● What you need to do
Please print the listing that follows word for word, but skip any pictures it holds.

● Materials provided
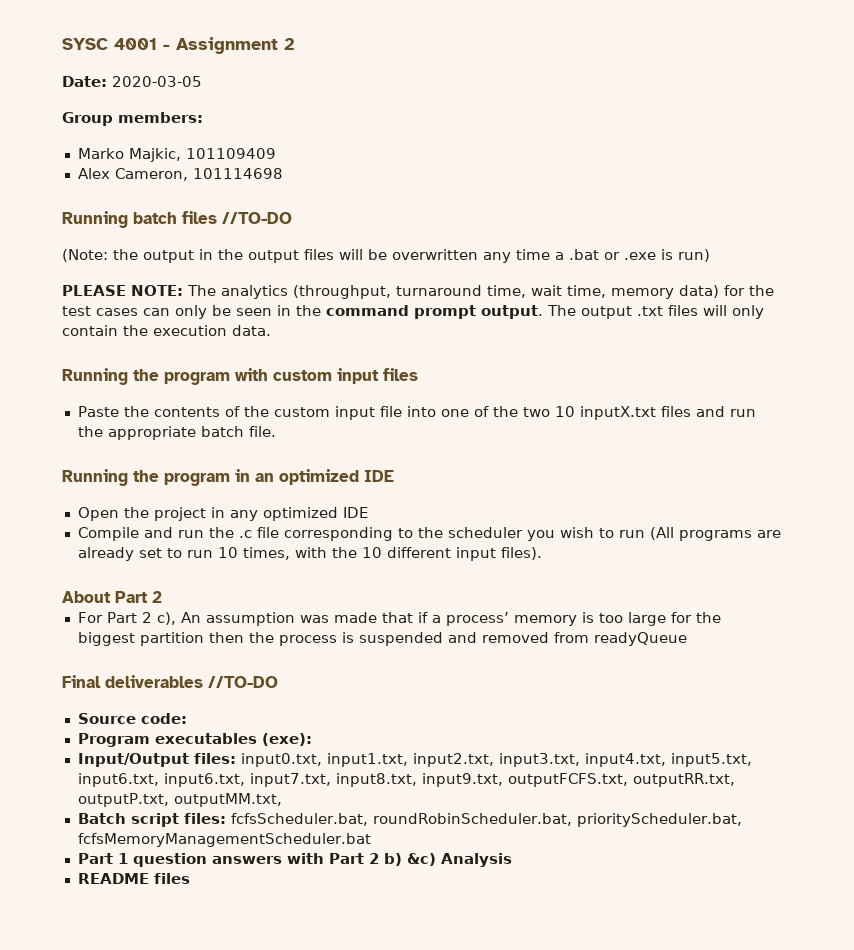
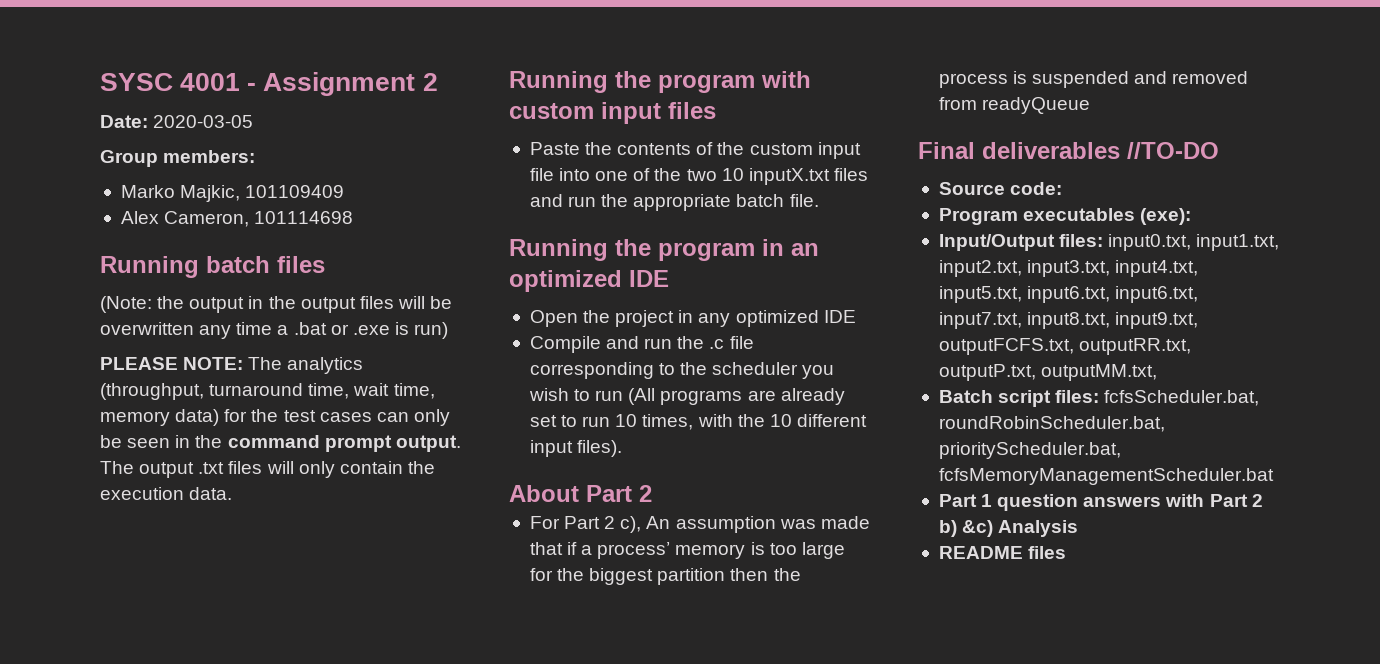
- Running batch files //TO-DO
+ Running batch files

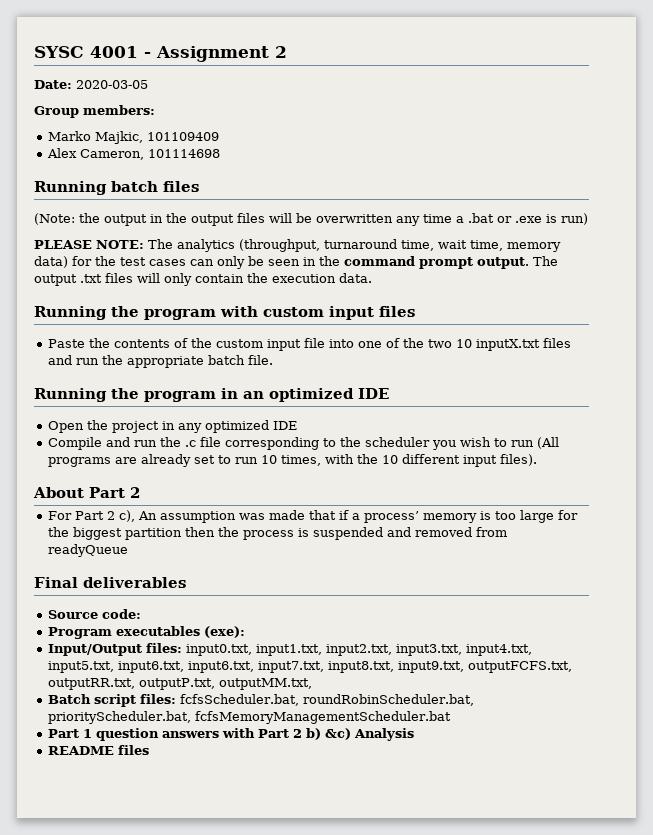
- Final deliverables //TO-DO
+ Final deliverables

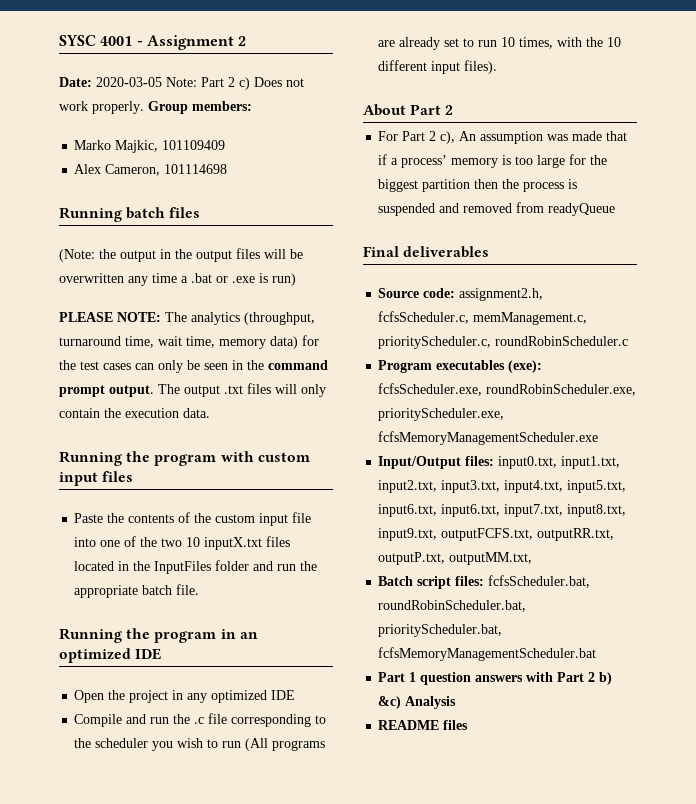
- Date: 2020-03-05
- Group members:
+ Date: 2020-03-05 Note: Part 2 c) Does not work properly. Group members:
- Paste the contents of the custom input file into one of the two 10 inputX.txt files and run the appropriate batch file.
+ Paste the contents of the custom input file into one of the two 10 inputX.txt files located in the InputFiles folder and run the appropriate batch file.
- Source code:
+ Source code: assignment2.h, fcfsScheduler.c, memManagement.c, priorityScheduler.c, roundRobinScheduler.c
- Program executables (exe):
+ Program executables (exe): fcfsScheduler.exe, roundRobinScheduler.exe, priorityScheduler.exe, fcfsMemoryManagementScheduler.exe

● Exercise output
- Running batch files //TO-DO
+ Running batch files

- Final deliverables //TO-DO
+ Final deliverables

- Date: 2020-03-05
- Group members:
+ Date: 2020-03-05 Note: Part 2 c) Does not work properly. Group members:
- Paste the contents of the custom input file into one of the two 10 inputX.txt files and run the appropriate batch file.
+ Paste the contents of the custom input file into one of the two 10 inputX.txt files located in the InputFiles folder and run the appropriate batch file.
- Source code:
+ Source code: assignment2.h, fcfsScheduler.c, memManagement.c, priorityScheduler.c, roundRobinScheduler.c
- Program executables (exe):
+ Program executables (exe): fcfsScheduler.exe, roundRobinScheduler.exe, priorityScheduler.exe, fcfsMemoryManagementScheduler.exe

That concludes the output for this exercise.